◆ How to complete this task: Each record that follows should be repeated exactly, with no pictures carried over.

Stored entries

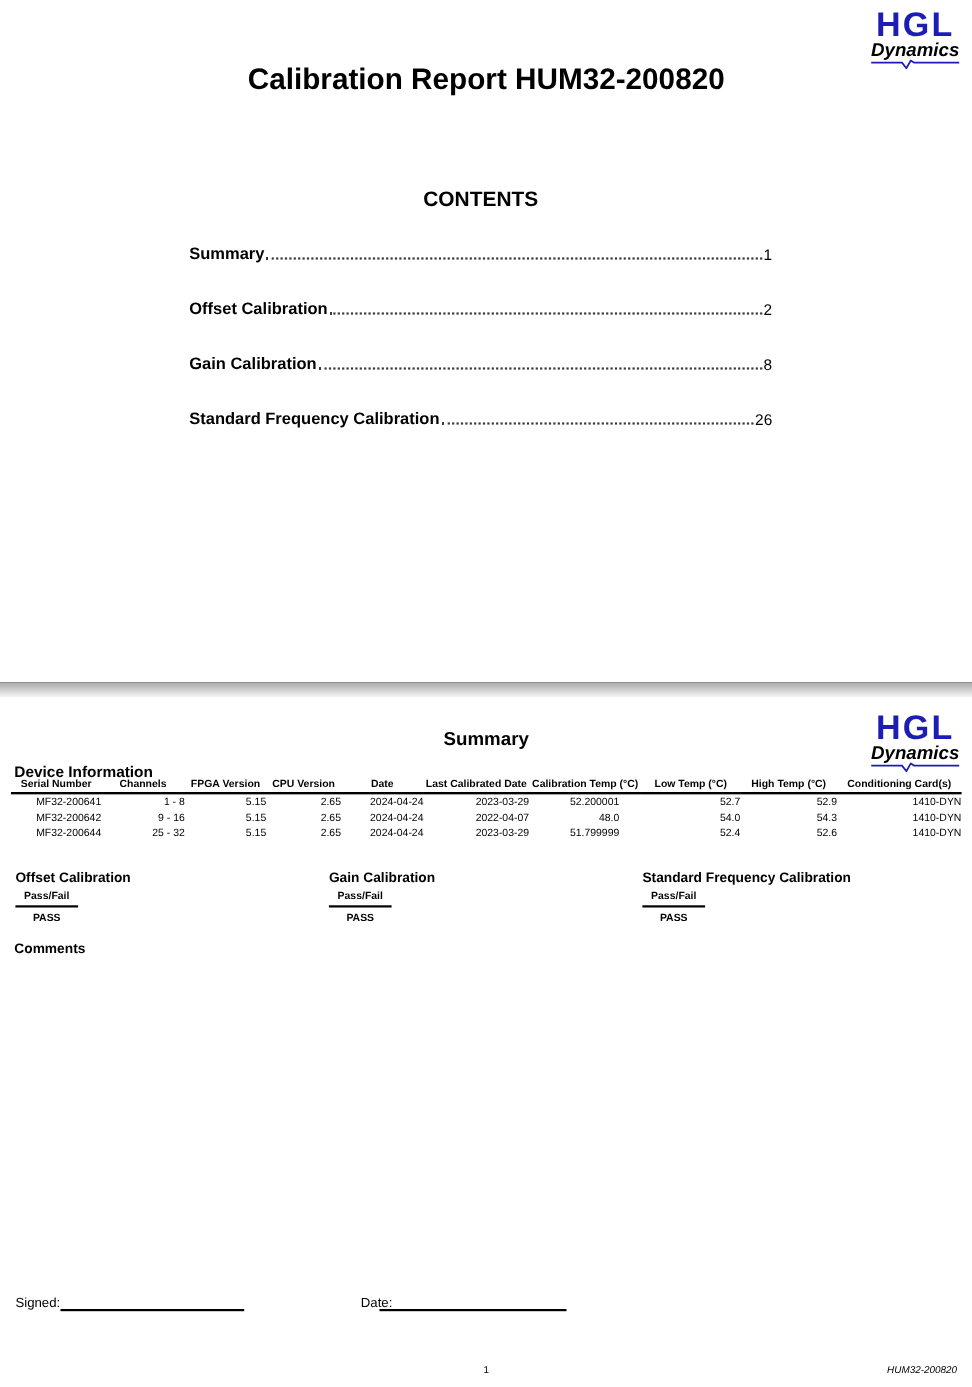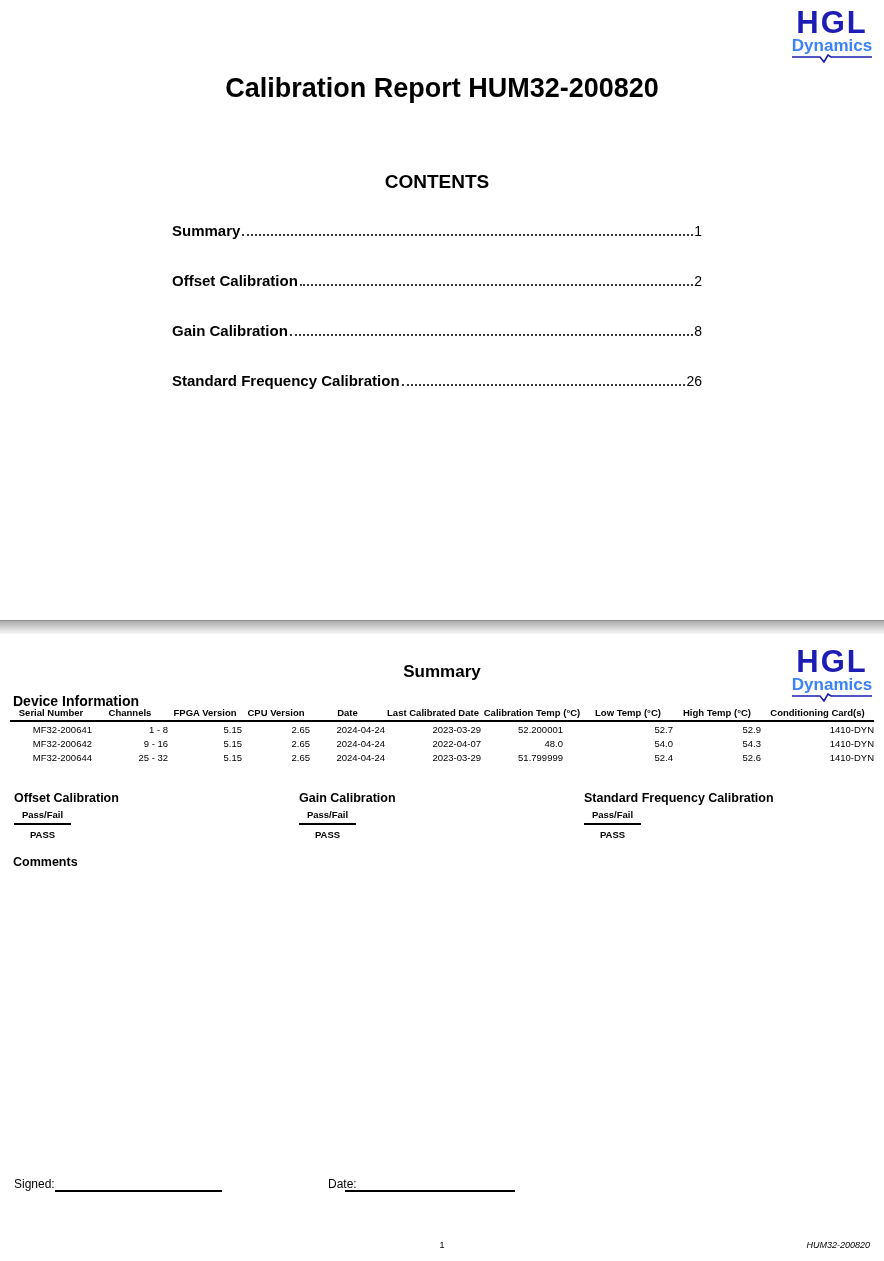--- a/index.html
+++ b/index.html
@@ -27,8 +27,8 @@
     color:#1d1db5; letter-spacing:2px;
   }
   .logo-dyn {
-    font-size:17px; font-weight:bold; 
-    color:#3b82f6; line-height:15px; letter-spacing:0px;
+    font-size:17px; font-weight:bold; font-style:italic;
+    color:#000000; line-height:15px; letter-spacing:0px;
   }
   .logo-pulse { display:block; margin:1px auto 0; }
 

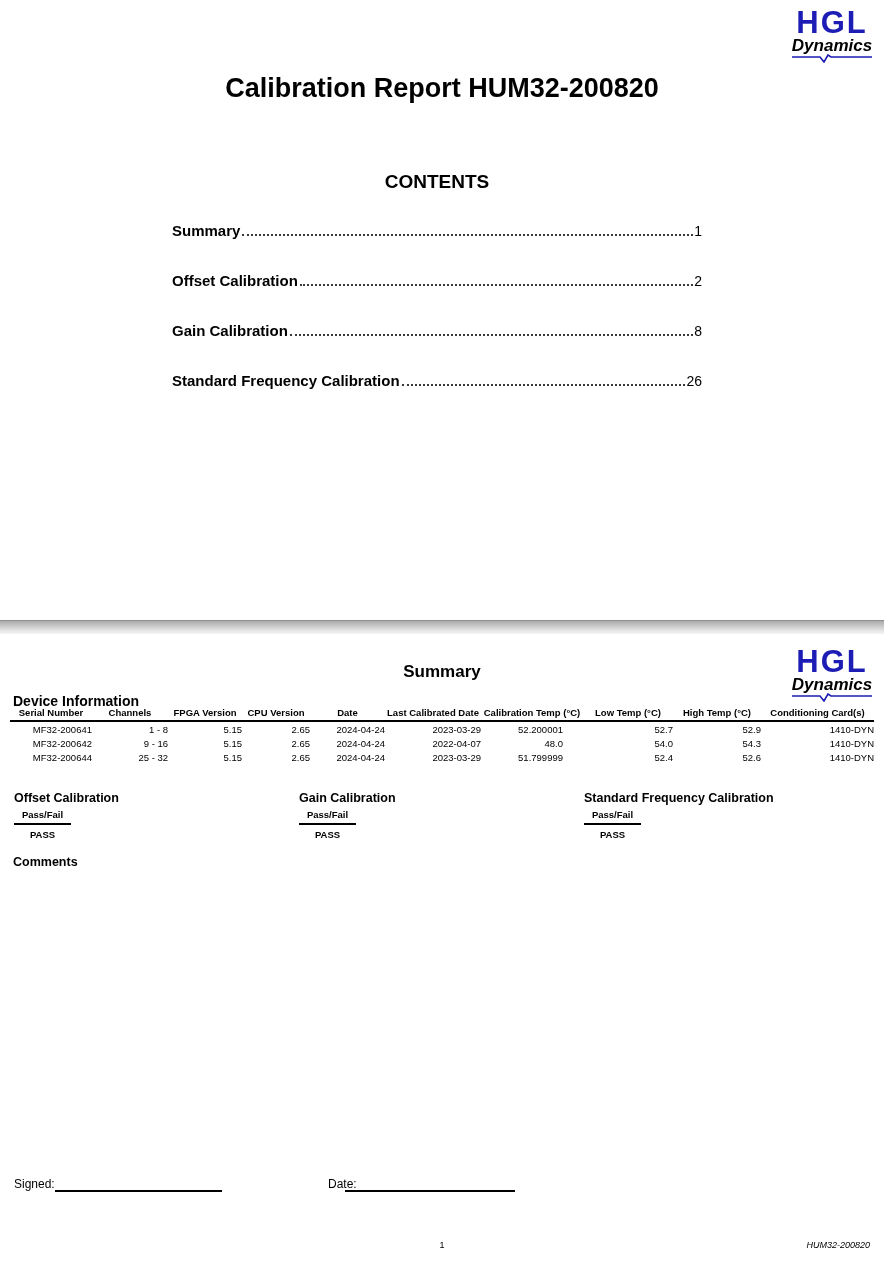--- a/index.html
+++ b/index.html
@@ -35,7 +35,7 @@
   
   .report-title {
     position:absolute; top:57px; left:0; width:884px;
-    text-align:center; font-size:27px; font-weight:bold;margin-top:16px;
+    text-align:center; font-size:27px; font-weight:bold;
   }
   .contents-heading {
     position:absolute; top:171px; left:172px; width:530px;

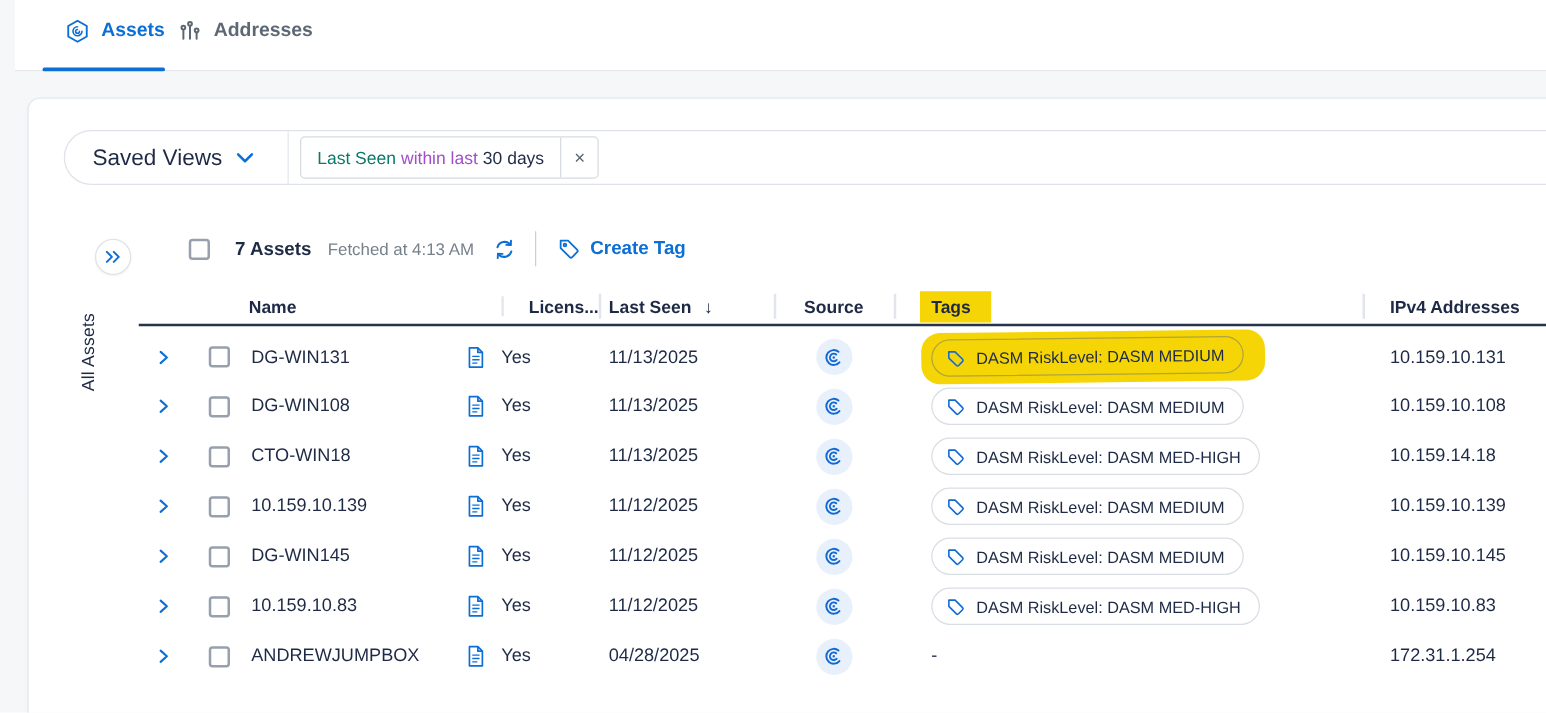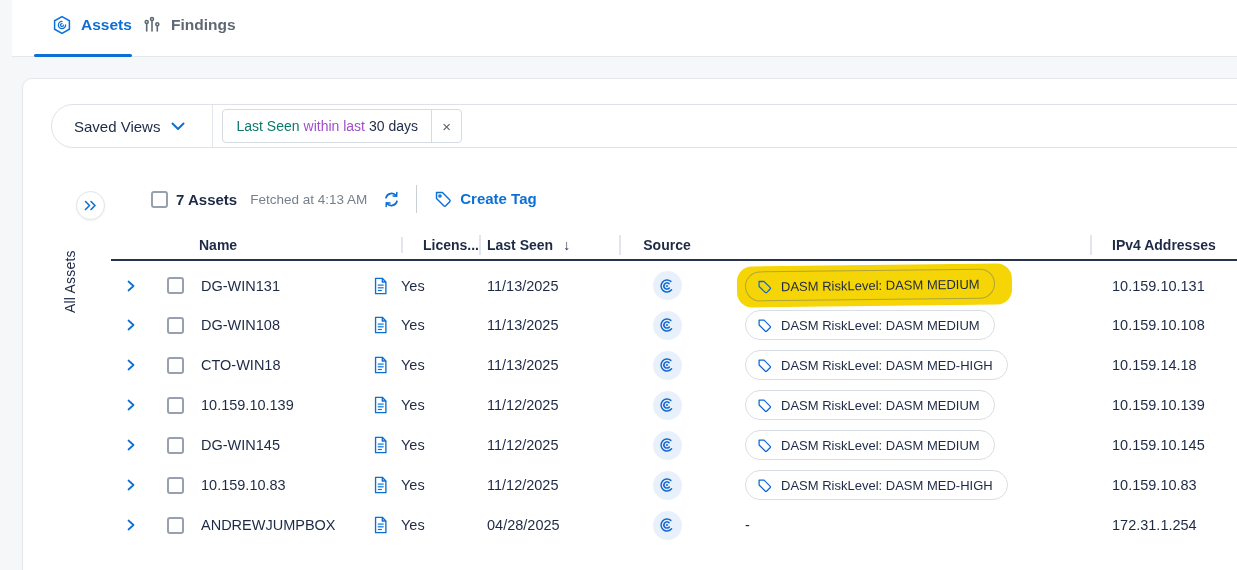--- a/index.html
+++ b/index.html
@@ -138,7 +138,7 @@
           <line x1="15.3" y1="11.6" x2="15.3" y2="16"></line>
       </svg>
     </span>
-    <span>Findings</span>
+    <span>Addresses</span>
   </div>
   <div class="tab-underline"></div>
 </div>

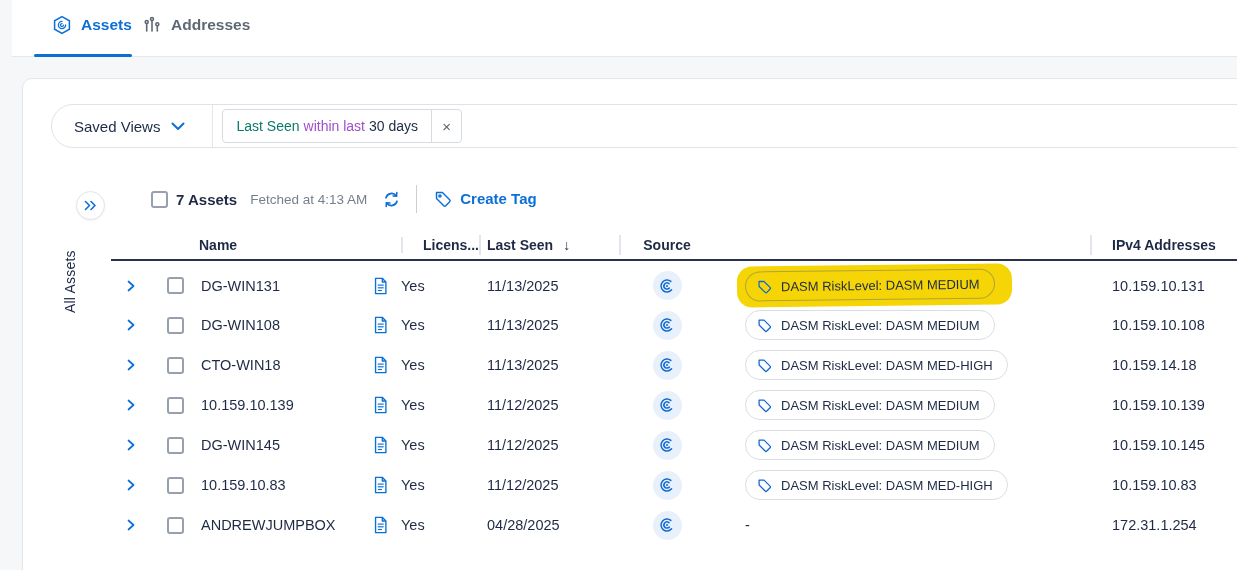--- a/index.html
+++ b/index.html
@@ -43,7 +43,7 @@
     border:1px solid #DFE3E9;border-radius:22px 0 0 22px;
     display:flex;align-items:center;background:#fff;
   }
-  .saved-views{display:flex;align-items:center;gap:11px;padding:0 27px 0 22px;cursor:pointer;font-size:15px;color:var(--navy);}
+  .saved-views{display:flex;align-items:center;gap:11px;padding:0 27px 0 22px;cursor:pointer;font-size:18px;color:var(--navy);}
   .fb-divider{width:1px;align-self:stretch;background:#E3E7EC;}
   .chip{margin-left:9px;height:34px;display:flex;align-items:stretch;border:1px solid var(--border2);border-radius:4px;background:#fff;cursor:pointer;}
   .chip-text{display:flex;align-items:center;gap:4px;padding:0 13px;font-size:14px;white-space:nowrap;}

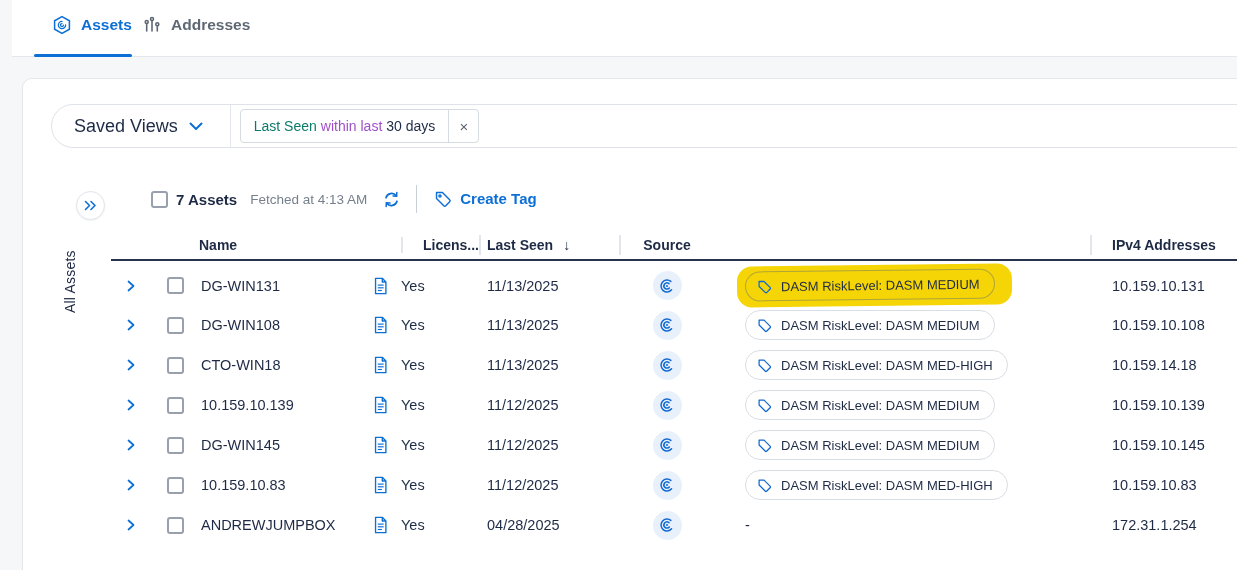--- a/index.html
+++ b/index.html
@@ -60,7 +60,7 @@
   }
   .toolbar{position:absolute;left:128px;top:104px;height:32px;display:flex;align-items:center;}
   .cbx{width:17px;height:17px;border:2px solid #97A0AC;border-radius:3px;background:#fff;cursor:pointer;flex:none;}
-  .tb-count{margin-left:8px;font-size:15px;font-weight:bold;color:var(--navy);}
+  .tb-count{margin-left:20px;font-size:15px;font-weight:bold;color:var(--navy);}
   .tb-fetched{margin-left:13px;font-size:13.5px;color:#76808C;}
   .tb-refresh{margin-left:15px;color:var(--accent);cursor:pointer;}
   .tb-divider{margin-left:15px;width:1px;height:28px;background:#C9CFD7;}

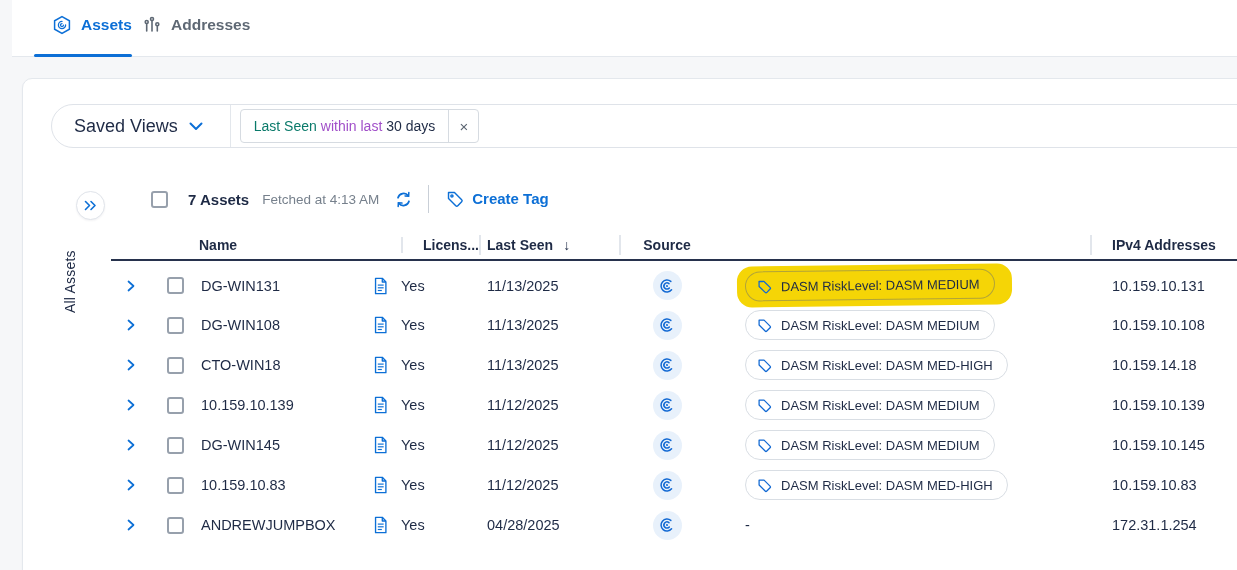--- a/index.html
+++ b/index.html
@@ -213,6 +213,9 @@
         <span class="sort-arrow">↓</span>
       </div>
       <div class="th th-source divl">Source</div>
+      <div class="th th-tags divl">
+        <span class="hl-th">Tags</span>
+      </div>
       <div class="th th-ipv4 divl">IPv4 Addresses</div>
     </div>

◆ Task result:
--- a/index.html
+++ b/index.html
@@ -27,8 +27,8 @@
     color:#1d1db5; letter-spacing:2px;
   }
   .logo-dyn {
-    font-size:17px; font-weight:bold; 
-    color:#3b82f6; line-height:15px; letter-spacing:0px;
+    font-size:17px; font-weight:bold; font-style:italic;
+    color:#000000; line-height:15px; letter-spacing:0px;
   }
   .logo-pulse { display:block; margin:1px auto 0; }
 

--- a/index.html
+++ b/index.html
@@ -35,7 +35,7 @@
   
   .report-title {
     position:absolute; top:57px; left:0; width:884px;
-    text-align:center; font-size:27px; font-weight:bold;margin-top:16px;
+    text-align:center; font-size:27px; font-weight:bold;
   }
   .contents-heading {
     position:absolute; top:171px; left:172px; width:530px;

--- a/index.html
+++ b/index.html
@@ -138,7 +138,7 @@
           <line x1="15.3" y1="11.6" x2="15.3" y2="16"></line>
       </svg>
     </span>
-    <span>Findings</span>
+    <span>Addresses</span>
   </div>
   <div class="tab-underline"></div>
 </div>

--- a/index.html
+++ b/index.html
@@ -43,7 +43,7 @@
     border:1px solid #DFE3E9;border-radius:22px 0 0 22px;
     display:flex;align-items:center;background:#fff;
   }
-  .saved-views{display:flex;align-items:center;gap:11px;padding:0 27px 0 22px;cursor:pointer;font-size:15px;color:var(--navy);}
+  .saved-views{display:flex;align-items:center;gap:11px;padding:0 27px 0 22px;cursor:pointer;font-size:18px;color:var(--navy);}
   .fb-divider{width:1px;align-self:stretch;background:#E3E7EC;}
   .chip{margin-left:9px;height:34px;display:flex;align-items:stretch;border:1px solid var(--border2);border-radius:4px;background:#fff;cursor:pointer;}
   .chip-text{display:flex;align-items:center;gap:4px;padding:0 13px;font-size:14px;white-space:nowrap;}

--- a/index.html
+++ b/index.html
@@ -60,7 +60,7 @@
   }
   .toolbar{position:absolute;left:128px;top:104px;height:32px;display:flex;align-items:center;}
   .cbx{width:17px;height:17px;border:2px solid #97A0AC;border-radius:3px;background:#fff;cursor:pointer;flex:none;}
-  .tb-count{margin-left:8px;font-size:15px;font-weight:bold;color:var(--navy);}
+  .tb-count{margin-left:20px;font-size:15px;font-weight:bold;color:var(--navy);}
   .tb-fetched{margin-left:13px;font-size:13.5px;color:#76808C;}
   .tb-refresh{margin-left:15px;color:var(--accent);cursor:pointer;}
   .tb-divider{margin-left:15px;width:1px;height:28px;background:#C9CFD7;}

--- a/index.html
+++ b/index.html
@@ -213,6 +213,9 @@
         <span class="sort-arrow">↓</span>
       </div>
       <div class="th th-source divl">Source</div>
+      <div class="th th-tags divl">
+        <span class="hl-th">Tags</span>
+      </div>
       <div class="th th-ipv4 divl">IPv4 Addresses</div>
     </div>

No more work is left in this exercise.